Your goal:
Take the data below. Output it exactly from its first line through the line containing "- Combinan 3".

(Content revision data)
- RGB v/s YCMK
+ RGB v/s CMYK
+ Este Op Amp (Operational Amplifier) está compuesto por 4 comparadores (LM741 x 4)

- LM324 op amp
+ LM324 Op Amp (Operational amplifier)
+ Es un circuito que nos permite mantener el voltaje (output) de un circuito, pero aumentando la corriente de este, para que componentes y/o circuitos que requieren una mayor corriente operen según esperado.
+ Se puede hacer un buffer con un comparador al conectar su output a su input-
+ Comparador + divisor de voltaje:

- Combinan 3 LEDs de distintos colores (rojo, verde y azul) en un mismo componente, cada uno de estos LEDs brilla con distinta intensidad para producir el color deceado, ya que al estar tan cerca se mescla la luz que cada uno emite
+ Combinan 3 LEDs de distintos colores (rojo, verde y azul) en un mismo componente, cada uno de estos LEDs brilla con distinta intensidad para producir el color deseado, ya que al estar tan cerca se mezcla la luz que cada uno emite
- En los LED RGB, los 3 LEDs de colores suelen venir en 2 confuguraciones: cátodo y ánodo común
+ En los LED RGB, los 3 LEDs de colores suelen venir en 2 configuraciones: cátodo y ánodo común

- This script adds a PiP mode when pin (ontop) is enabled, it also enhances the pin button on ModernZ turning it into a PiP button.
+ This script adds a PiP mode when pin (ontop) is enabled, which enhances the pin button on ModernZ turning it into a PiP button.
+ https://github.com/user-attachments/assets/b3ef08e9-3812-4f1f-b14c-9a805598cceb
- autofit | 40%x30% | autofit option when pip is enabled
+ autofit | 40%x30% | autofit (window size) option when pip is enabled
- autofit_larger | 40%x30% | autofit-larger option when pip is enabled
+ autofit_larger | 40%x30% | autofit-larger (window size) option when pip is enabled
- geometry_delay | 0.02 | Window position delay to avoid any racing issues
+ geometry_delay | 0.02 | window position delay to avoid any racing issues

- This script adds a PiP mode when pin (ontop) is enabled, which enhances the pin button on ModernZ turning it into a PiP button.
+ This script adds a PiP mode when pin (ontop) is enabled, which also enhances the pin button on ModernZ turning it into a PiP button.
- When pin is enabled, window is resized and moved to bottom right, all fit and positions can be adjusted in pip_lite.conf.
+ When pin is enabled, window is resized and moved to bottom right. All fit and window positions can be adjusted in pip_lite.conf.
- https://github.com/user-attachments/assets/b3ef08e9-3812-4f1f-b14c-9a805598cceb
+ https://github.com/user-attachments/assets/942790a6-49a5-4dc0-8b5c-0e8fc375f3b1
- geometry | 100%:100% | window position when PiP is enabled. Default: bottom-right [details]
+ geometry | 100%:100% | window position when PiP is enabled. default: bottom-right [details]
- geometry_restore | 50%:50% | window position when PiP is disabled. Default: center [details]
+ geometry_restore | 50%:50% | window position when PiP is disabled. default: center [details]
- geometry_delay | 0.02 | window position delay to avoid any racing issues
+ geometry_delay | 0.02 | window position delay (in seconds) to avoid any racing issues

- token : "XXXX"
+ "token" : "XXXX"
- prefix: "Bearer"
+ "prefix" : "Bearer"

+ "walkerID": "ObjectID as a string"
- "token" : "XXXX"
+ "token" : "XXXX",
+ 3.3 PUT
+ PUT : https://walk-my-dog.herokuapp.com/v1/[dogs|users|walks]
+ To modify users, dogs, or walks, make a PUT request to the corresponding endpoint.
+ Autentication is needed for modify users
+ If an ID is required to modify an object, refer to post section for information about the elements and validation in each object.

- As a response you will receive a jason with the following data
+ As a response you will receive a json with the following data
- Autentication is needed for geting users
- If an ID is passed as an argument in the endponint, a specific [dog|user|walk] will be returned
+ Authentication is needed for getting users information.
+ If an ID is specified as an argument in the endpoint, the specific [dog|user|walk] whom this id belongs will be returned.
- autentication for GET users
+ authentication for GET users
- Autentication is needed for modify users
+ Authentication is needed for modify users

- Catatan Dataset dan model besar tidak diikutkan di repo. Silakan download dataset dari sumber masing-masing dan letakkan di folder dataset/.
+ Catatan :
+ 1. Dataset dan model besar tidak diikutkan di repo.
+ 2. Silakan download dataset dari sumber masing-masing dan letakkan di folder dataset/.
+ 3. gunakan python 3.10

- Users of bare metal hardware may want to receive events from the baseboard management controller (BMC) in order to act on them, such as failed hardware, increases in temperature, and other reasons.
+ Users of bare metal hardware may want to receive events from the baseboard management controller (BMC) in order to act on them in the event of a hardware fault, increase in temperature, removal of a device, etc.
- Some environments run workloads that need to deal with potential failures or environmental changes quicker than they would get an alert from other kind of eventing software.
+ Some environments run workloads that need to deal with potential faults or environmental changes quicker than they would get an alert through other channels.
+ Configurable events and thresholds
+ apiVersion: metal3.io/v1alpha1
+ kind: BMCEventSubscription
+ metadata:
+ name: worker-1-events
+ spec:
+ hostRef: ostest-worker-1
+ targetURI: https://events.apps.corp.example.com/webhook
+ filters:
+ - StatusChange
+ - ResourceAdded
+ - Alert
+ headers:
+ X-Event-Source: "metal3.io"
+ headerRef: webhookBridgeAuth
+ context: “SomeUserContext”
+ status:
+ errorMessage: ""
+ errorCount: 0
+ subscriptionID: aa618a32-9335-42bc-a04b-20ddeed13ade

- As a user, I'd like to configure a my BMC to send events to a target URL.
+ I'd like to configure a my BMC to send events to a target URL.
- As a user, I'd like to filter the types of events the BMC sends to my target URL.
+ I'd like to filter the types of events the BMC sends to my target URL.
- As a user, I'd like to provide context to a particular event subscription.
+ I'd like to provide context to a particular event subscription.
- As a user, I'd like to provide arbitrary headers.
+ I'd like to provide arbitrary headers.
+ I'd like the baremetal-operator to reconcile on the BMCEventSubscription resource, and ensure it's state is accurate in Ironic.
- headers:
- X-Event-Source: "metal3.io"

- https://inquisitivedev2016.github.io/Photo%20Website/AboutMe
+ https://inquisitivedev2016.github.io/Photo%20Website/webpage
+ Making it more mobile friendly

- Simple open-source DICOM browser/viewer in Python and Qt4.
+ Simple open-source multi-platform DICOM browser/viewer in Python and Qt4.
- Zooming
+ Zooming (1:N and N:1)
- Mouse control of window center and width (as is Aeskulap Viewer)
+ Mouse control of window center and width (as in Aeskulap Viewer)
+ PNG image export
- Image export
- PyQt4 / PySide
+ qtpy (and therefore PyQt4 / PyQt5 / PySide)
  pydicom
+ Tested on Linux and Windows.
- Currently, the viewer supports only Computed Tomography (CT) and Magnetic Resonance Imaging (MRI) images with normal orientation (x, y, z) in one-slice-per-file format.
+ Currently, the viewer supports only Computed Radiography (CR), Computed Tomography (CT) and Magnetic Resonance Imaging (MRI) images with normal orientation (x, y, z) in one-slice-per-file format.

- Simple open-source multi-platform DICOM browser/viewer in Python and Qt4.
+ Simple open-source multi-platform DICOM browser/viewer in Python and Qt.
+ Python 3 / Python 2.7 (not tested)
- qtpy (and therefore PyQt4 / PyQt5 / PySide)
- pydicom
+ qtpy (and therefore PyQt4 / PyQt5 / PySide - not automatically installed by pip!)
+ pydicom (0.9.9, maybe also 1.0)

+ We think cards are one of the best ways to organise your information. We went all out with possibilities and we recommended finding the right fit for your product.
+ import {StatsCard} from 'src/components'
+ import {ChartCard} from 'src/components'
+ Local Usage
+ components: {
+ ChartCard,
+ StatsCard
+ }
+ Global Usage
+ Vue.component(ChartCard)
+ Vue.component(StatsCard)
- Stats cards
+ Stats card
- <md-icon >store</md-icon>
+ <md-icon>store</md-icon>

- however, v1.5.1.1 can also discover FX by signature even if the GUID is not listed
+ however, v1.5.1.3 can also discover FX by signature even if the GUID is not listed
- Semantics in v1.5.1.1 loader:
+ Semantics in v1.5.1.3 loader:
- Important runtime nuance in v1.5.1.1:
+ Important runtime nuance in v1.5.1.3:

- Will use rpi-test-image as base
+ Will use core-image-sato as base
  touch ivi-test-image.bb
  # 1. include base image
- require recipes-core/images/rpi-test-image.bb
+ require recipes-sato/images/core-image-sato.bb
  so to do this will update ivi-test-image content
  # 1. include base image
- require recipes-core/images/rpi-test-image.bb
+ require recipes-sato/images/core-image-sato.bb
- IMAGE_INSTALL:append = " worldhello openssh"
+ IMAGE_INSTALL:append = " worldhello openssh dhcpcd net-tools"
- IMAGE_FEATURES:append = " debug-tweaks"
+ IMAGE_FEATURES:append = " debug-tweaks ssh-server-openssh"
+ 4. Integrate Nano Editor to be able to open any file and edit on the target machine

Problem solution:
- RGB v/s YCMK
+ RGB v/s CMYK
+ Este Op Amp (Operational Amplifier) está compuesto por 4 comparadores (LM741 x 4)

- LM324 op amp
+ LM324 Op Amp (Operational amplifier)
+ Es un circuito que nos permite mantener el voltaje (output) de un circuito, pero aumentando la corriente de este, para que componentes y/o circuitos que requieren una mayor corriente operen según esperado.
+ Se puede hacer un buffer con un comparador al conectar su output a su input-
+ Comparador + divisor de voltaje:

- Combinan 3 LEDs de distintos colores (rojo, verde y azul) en un mismo componente, cada uno de estos LEDs brilla con distinta intensidad para producir el color deceado, ya que al estar tan cerca se mescla la luz que cada uno emite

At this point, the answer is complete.